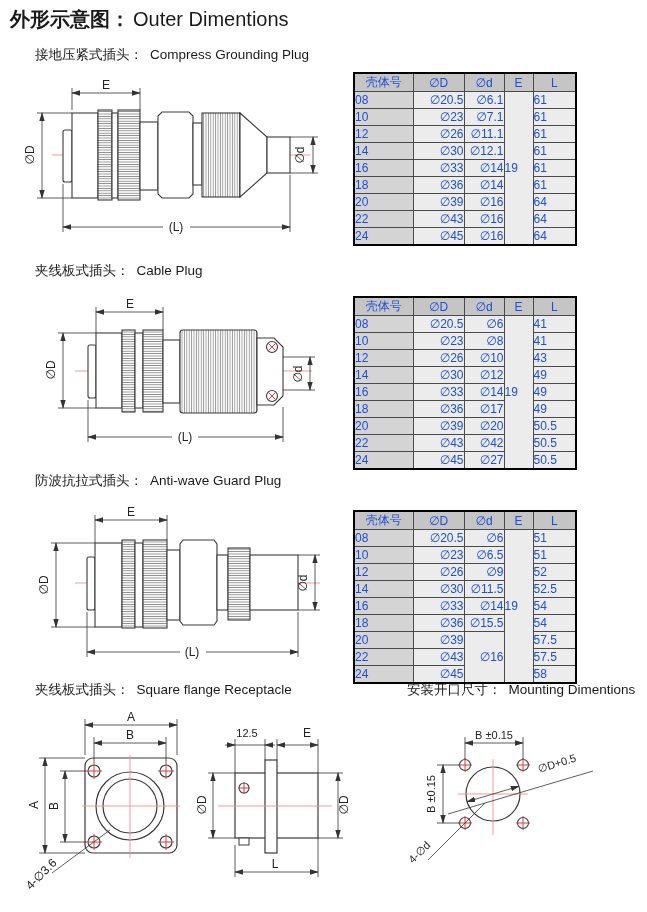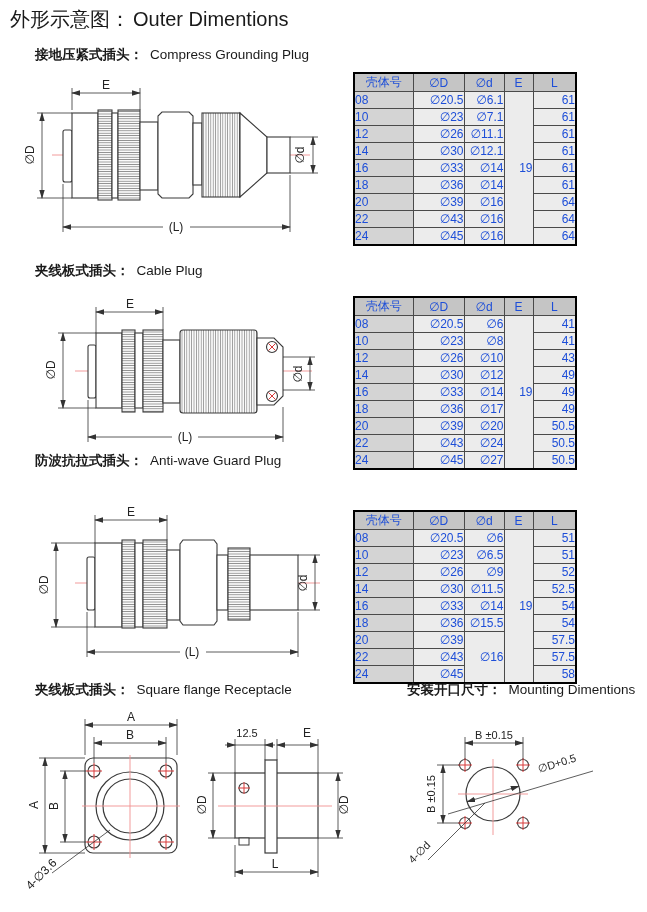"外形示意图：" .page-title .zh { font-weight: 400 -> 700 }
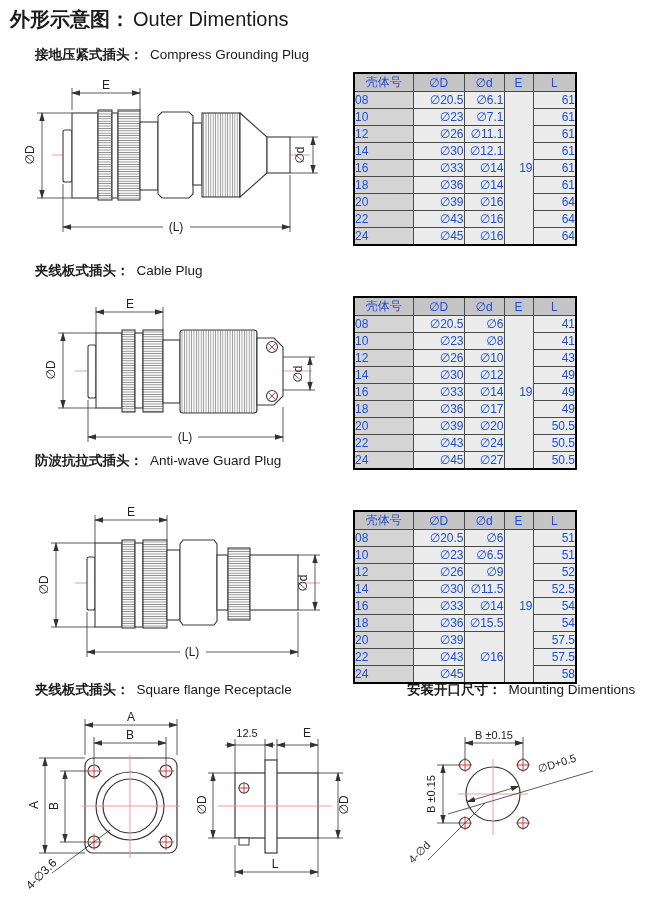"接地压紧式插头：" .sec-label .zh { font-weight: 700 -> 400 }
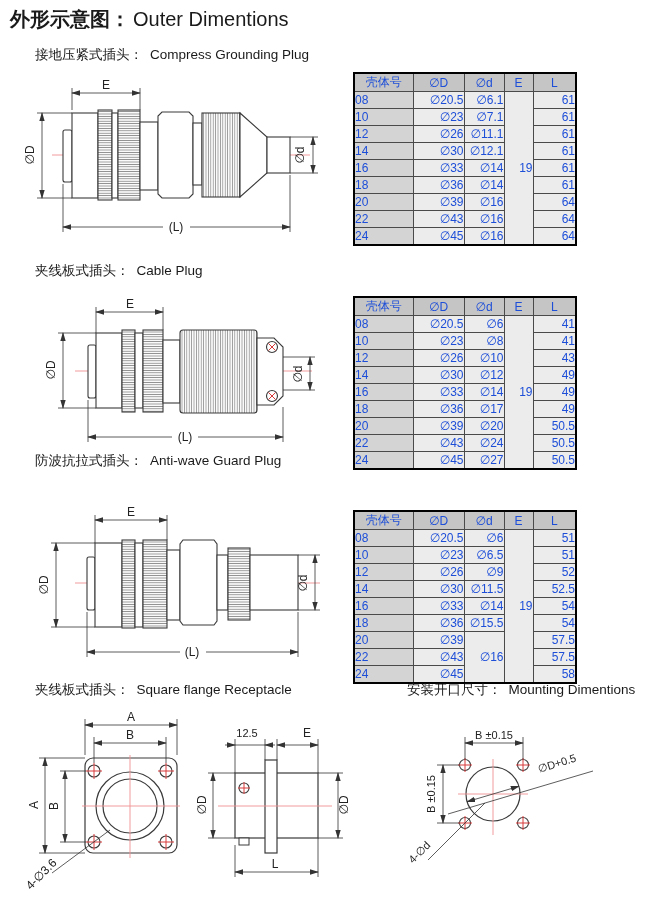"61" table.dim td.c3,table.dim td.c4 { text-align: right -> left }
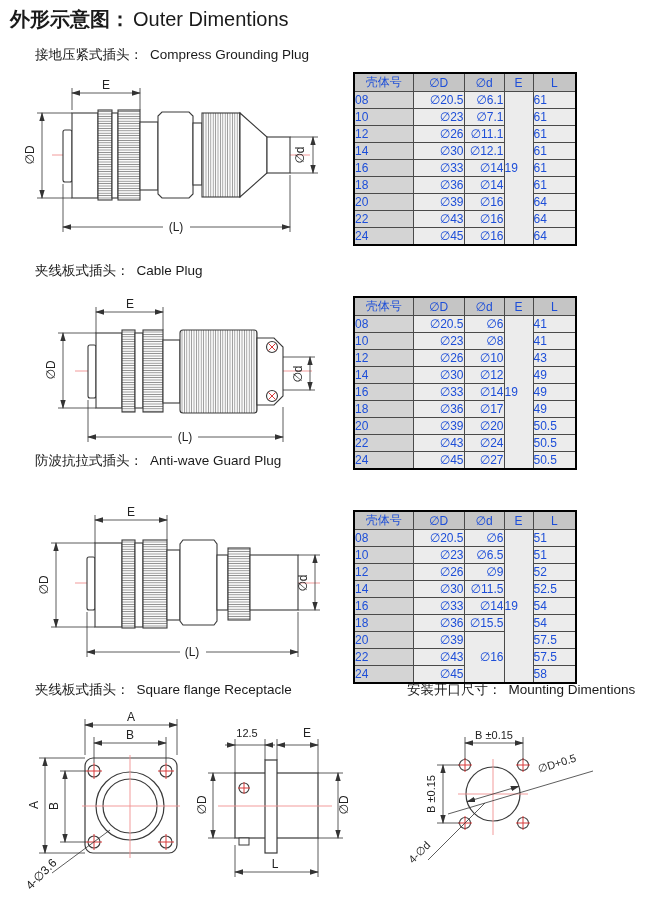"∅24" td.c2 { text: 24 -> 42 }
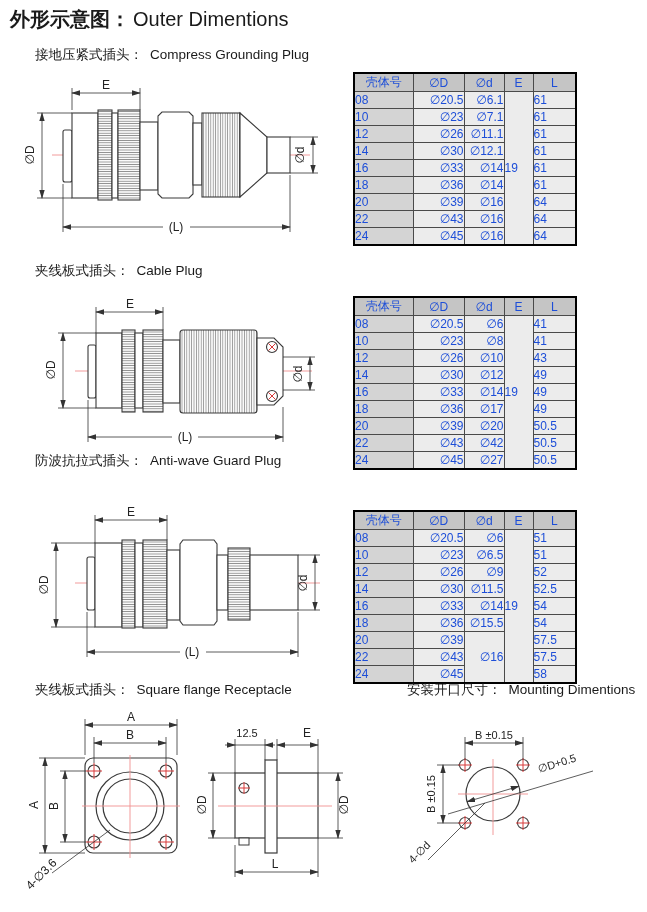"防波抗拉式插头： Anti-wave Guard Plug" div.abs { top: 452px -> 472px }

*-*-*

▶ _Try it_
Output all of the listing above, exactly as given, but without its pictures.

▶ _Result of the exercise_
"外形示意图：" .page-title .zh { font-weight: 400 -> 700 }
"接地压紧式插头：" .sec-label .zh { font-weight: 700 -> 400 }
"61" table.dim td.c3,table.dim td.c4 { text-align: right -> left }
"∅24" td.c2 { text: 24 -> 42 }
"防波抗拉式插头： Anti-wave Guard Plug" div.abs { top: 452px -> 472px }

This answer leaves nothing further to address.